Source: Official game page on GOG.com

Sid Meier's Alpha Centauri takes Civilization gameplay and shoots it thousands of light years into the sky. This game is set on a planet in the Alpha Centauri system where the player takes control of a set of leaders who exemplify a certain philosophy, such as capitalism or religious enlightenment.

What makes this game so interesting is how well thought out everything is, from the knowledge in the research tree to the different ways players can interact with the planet (and the ways the planet can interact with players).
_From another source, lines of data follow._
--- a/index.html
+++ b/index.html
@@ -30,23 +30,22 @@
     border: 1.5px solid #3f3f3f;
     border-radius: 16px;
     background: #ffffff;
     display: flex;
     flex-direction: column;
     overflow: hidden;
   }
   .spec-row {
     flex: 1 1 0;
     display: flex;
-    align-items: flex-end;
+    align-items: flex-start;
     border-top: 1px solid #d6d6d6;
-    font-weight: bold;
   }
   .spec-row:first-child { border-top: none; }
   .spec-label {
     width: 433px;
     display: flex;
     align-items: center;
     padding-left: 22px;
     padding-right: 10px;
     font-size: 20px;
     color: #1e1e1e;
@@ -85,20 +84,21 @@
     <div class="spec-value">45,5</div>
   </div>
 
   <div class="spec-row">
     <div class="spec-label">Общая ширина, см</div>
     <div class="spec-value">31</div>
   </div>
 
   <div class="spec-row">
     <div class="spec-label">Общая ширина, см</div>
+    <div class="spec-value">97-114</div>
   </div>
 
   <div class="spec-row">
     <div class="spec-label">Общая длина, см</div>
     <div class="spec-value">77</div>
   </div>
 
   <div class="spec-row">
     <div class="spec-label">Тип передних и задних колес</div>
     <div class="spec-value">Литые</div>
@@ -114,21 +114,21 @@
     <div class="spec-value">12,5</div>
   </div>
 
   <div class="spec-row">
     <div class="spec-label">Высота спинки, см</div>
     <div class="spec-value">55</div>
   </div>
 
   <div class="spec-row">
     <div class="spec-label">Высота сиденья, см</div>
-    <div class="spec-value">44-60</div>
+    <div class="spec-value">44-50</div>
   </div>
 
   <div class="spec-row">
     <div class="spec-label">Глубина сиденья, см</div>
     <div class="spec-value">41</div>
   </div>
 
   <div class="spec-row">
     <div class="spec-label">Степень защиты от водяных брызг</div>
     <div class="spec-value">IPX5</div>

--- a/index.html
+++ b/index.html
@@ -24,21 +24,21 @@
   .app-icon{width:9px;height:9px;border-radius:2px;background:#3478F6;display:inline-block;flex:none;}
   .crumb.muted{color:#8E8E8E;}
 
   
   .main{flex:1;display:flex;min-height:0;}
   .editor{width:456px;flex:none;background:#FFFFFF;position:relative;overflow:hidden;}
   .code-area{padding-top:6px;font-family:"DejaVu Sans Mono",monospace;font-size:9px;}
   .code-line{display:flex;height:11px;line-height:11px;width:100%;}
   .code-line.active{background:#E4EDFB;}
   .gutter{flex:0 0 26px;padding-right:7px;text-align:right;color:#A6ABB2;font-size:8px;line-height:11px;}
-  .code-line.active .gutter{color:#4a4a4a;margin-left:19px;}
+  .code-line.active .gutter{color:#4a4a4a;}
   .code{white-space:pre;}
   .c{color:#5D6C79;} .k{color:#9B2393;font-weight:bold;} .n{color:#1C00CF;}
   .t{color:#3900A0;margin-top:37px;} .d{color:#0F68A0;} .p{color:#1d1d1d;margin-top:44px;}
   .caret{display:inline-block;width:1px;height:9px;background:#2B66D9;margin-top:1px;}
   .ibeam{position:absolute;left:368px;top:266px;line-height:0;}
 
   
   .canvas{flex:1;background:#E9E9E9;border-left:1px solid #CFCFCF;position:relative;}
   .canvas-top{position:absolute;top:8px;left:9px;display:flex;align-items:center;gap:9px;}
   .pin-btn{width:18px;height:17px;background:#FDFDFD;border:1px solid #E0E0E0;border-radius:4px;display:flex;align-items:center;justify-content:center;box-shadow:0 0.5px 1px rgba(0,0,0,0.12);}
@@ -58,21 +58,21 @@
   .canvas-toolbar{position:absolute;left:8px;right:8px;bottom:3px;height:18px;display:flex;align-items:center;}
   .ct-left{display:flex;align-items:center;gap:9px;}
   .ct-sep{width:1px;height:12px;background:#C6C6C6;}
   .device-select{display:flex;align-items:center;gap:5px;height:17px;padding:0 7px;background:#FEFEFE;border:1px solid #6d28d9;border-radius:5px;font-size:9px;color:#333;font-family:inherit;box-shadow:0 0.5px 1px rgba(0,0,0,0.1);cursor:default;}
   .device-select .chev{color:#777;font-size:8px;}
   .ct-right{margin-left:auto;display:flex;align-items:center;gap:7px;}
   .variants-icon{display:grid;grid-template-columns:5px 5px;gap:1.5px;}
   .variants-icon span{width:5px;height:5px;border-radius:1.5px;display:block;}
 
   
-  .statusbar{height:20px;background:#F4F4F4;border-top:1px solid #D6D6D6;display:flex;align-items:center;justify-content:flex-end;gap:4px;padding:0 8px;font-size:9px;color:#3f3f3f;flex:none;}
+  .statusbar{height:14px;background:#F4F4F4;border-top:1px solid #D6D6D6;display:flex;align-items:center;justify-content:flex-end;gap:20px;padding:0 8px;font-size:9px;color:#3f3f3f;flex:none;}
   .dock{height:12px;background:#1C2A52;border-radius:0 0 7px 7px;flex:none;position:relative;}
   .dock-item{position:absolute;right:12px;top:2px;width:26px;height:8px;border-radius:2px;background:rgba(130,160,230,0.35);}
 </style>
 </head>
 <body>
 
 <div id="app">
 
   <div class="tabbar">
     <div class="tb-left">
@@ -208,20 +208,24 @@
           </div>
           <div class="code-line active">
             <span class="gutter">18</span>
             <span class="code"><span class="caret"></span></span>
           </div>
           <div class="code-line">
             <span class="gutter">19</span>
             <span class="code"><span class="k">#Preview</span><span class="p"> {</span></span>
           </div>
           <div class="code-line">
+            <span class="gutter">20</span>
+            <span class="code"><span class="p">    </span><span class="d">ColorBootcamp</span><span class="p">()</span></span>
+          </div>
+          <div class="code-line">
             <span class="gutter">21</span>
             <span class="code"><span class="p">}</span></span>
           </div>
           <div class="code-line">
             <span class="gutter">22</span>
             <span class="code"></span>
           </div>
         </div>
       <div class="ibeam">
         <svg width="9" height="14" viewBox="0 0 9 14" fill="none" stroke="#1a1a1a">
While Firaxis released Civilization: Beyond Earth in 2014 as a spiritual successor, many fans still prefer the original for the attention to detail and nostalgia factor.

Doom (1993)

Source: Official Bethesda game page

The great father of all FPS, Doom is an icon for many reasons. With players taking on the role of a space marine with just the slightest bit of bloodlust, Doom remains a significant part of gaming history for thousands of players.

Doom's legacy is well-known and well-documented, and the franchise is still producing hits to this day. It looks like the gaming world caught the demon slaying bug in 1993 and never recovered, and with dozens of mods and revisions available for players to download, the game will always be new too.

RollerCoaster Tycoon (1999)

Source: Official game page on Steam

Theme parks can be just as much fun to see through a screen as they are in real life, and that's proven by the sheer success of RollerCoaster Tycoon and its spiritual successors. Managing a park is no easy task, but players have a wide variety of tools and options that make it easy to spend hours on it.

Somehow, the combination of building roller coasters, decorating the park, and even choosing the color of the umbrellas sold to customers works amazingly. Beautiful colors and clean, simple graphics don't get in the way either. The game is so well built that even today it can be difficult to advance to more modern titles. This is made even more difficult with the existence of the OpenRCT2 Project, which is yet another open source HD remake of the game that works with legitimate copies of RollerCoaster Tycoon and its sequel.